*Problem requirements*:
Exactly reproduce the line containing "Tershine Applikator: 1" together with every line after it, through the end of the entries, and give nothing more.

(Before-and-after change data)

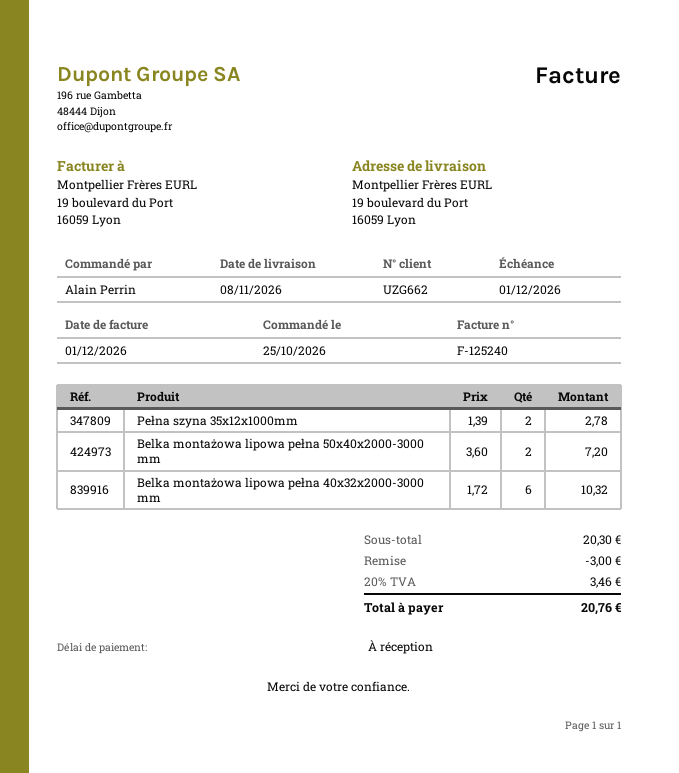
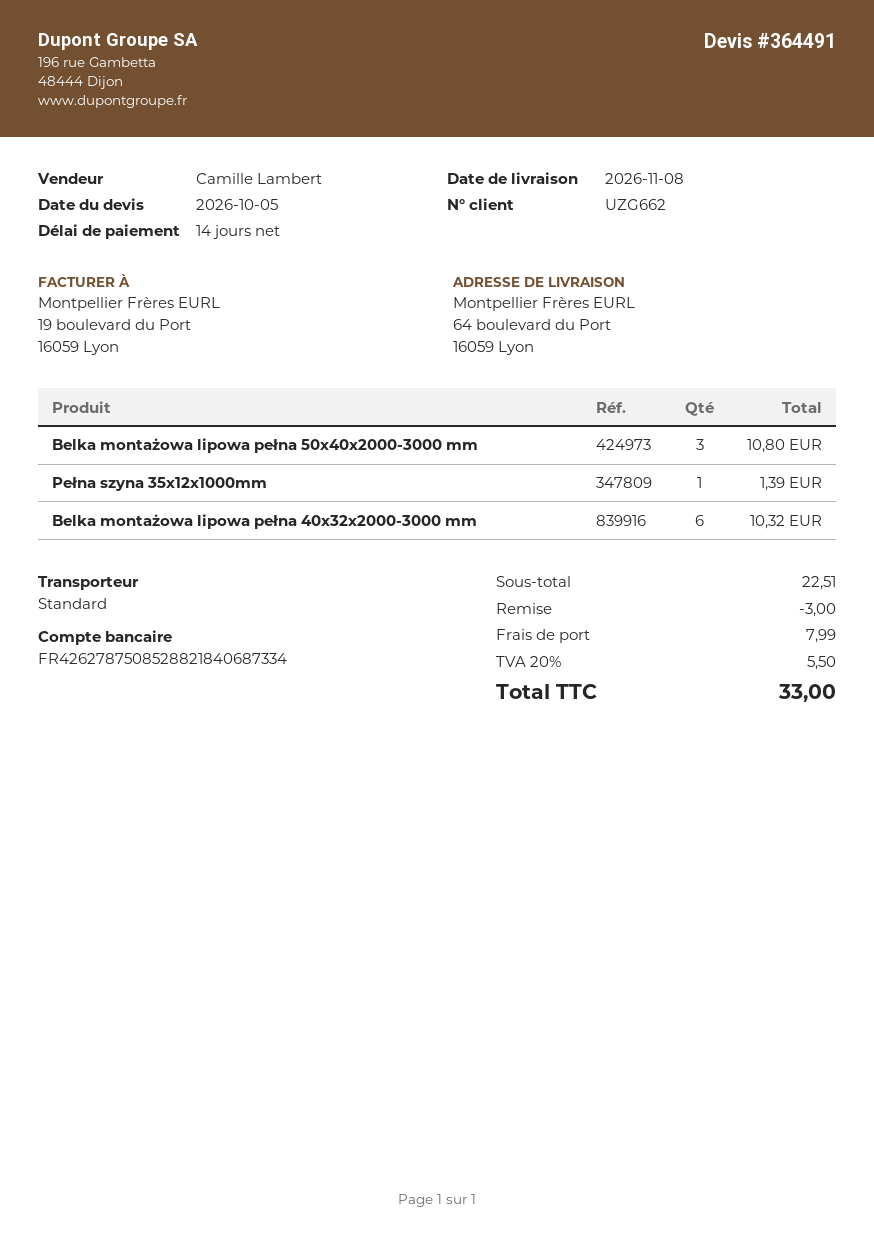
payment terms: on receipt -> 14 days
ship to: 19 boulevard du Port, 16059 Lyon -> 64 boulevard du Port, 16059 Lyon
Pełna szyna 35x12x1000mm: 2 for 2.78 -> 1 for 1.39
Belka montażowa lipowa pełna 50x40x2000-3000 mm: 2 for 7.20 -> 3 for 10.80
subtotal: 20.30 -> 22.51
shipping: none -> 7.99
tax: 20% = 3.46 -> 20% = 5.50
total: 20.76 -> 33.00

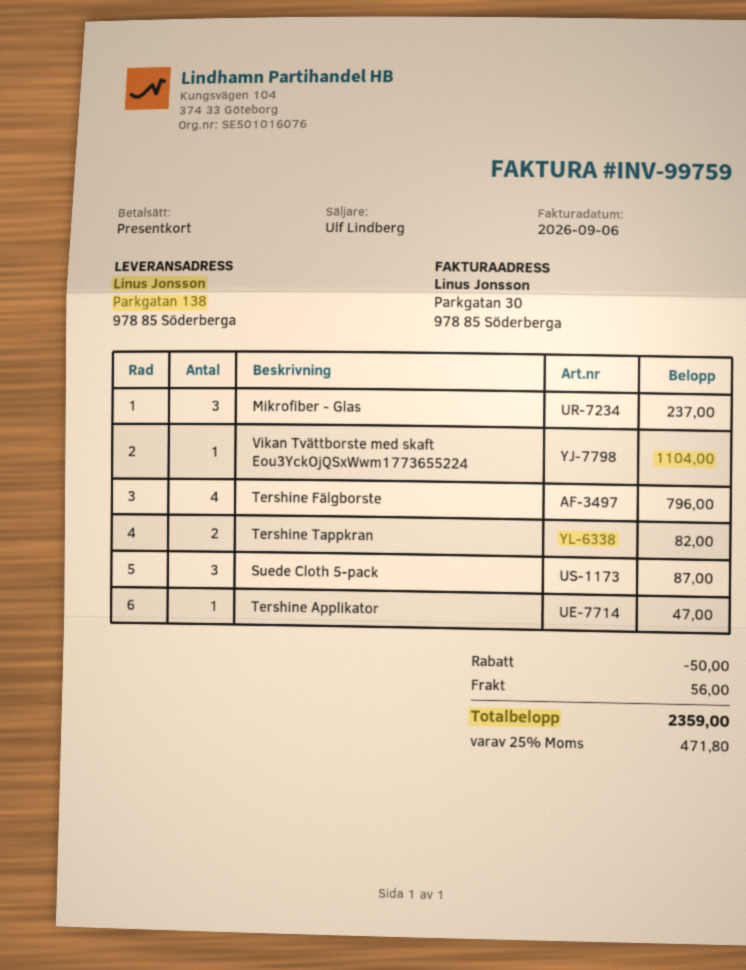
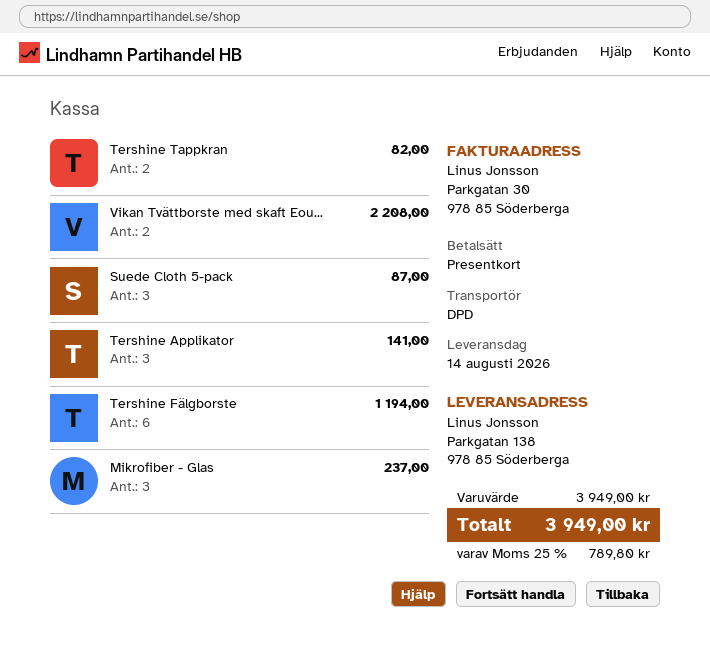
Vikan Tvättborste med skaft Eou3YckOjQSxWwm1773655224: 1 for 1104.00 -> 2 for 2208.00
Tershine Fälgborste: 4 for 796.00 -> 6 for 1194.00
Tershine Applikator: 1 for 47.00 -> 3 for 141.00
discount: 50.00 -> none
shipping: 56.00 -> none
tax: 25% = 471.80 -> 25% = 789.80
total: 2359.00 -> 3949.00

*Result*:
Tershine Applikator: 1 for 47.00 -> 3 for 141.00
discount: 50.00 -> none
shipping: 56.00 -> none
tax: 25% = 471.80 -> 25% = 789.80
total: 2359.00 -> 3949.00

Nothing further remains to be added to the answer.